Modification records:
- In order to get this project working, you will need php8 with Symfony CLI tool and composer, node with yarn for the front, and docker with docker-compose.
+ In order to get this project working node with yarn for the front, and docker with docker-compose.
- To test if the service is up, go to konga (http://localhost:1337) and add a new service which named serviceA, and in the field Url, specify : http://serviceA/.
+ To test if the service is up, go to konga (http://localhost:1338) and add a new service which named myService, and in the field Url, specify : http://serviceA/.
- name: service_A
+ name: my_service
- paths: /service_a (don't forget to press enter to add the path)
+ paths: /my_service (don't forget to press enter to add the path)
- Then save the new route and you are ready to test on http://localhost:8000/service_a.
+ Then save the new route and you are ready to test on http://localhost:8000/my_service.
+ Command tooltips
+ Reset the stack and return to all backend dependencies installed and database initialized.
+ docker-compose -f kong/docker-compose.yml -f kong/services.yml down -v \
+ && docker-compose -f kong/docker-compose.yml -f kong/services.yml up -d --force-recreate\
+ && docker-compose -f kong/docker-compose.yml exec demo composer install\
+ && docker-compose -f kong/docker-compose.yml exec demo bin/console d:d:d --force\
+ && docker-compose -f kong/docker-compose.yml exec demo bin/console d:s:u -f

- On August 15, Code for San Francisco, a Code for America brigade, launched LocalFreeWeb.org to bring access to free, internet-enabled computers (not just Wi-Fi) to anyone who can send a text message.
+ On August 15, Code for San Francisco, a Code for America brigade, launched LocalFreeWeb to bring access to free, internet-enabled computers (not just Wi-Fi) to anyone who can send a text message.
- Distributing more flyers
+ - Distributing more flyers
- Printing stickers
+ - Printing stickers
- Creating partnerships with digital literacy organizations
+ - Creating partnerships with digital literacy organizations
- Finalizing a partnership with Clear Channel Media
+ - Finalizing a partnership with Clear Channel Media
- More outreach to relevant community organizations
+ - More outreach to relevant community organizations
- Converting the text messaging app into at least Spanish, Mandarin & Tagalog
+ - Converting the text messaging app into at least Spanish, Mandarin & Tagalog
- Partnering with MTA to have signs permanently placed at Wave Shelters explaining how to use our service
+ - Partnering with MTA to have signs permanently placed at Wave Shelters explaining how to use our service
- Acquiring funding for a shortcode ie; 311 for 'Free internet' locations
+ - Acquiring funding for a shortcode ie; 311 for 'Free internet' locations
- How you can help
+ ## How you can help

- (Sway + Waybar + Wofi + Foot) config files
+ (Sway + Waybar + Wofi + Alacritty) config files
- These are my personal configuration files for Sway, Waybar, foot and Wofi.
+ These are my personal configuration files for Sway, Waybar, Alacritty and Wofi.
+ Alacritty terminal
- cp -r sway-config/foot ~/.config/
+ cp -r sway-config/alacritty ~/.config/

■ WHAT THE TASK ASKS: Exactly as they stand, repeat all the records.

■ YOUR RESPONSE:
- In order to get this project working, you will need php8 with Symfony CLI tool and composer, node with yarn for the front, and docker with docker-compose.
+ In order to get this project working node with yarn for the front, and docker with docker-compose.
- To test if the service is up, go to konga (http://localhost:1337) and add a new service which named serviceA, and in the field Url, specify : http://serviceA/.
+ To test if the service is up, go to konga (http://localhost:1338) and add a new service which named myService, and in the field Url, specify : http://serviceA/.
- name: service_A
+ name: my_service
- paths: /service_a (don't forget to press enter to add the path)
+ paths: /my_service (don't forget to press enter to add the path)
- Then save the new route and you are ready to test on http://localhost:8000/service_a.
+ Then save the new route and you are ready to test on http://localhost:8000/my_service.
+ Command tooltips
+ Reset the stack and return to all backend dependencies installed and database initialized.
+ docker-compose -f kong/docker-compose.yml -f kong/services.yml down -v \
+ && docker-compose -f kong/docker-compose.yml -f kong/services.yml up -d --force-recreate\
+ && docker-compose -f kong/docker-compose.yml exec demo composer install\
+ && docker-compose -f kong/docker-compose.yml exec demo bin/console d:d:d --force\
+ && docker-compose -f kong/docker-compose.yml exec demo bin/console d:s:u -f

- On August 15, Code for San Francisco, a Code for America brigade, launched LocalFreeWeb.org to bring access to free, internet-enabled computers (not just Wi-Fi) to anyone who can send a text message.
+ On August 15, Code for San Francisco, a Code for America brigade, launched LocalFreeWeb to bring access to free, internet-enabled computers (not just Wi-Fi) to anyone who can send a text message.
- Distributing more flyers
+ - Distributing more flyers
- Printing stickers
+ - Printing stickers
- Creating partnerships with digital literacy organizations
+ - Creating partnerships with digital literacy organizations
- Finalizing a partnership with Clear Channel Media
+ - Finalizing a partnership with Clear Channel Media
- More outreach to relevant community organizations
+ - More outreach to relevant community organizations
- Converting the text messaging app into at least Spanish, Mandarin & Tagalog
+ - Converting the text messaging app into at least Spanish, Mandarin & Tagalog
- Partnering with MTA to have signs permanently placed at Wave Shelters explaining how to use our service
+ - Partnering with MTA to have signs permanently placed at Wave Shelters explaining how to use our service
- Acquiring funding for a shortcode ie; 311 for 'Free internet' locations
+ - Acquiring funding for a shortcode ie; 311 for 'Free internet' locations
- How you can help
+ ## How you can help

- (Sway + Waybar + Wofi + Foot) config files
+ (Sway + Waybar + Wofi + Alacritty) config files
- These are my personal configuration files for Sway, Waybar, foot and Wofi.
+ These are my personal configuration files for Sway, Waybar, Alacritty and Wofi.
+ Alacritty terminal
- cp -r sway-config/foot ~/.config/
+ cp -r sway-config/alacritty ~/.config/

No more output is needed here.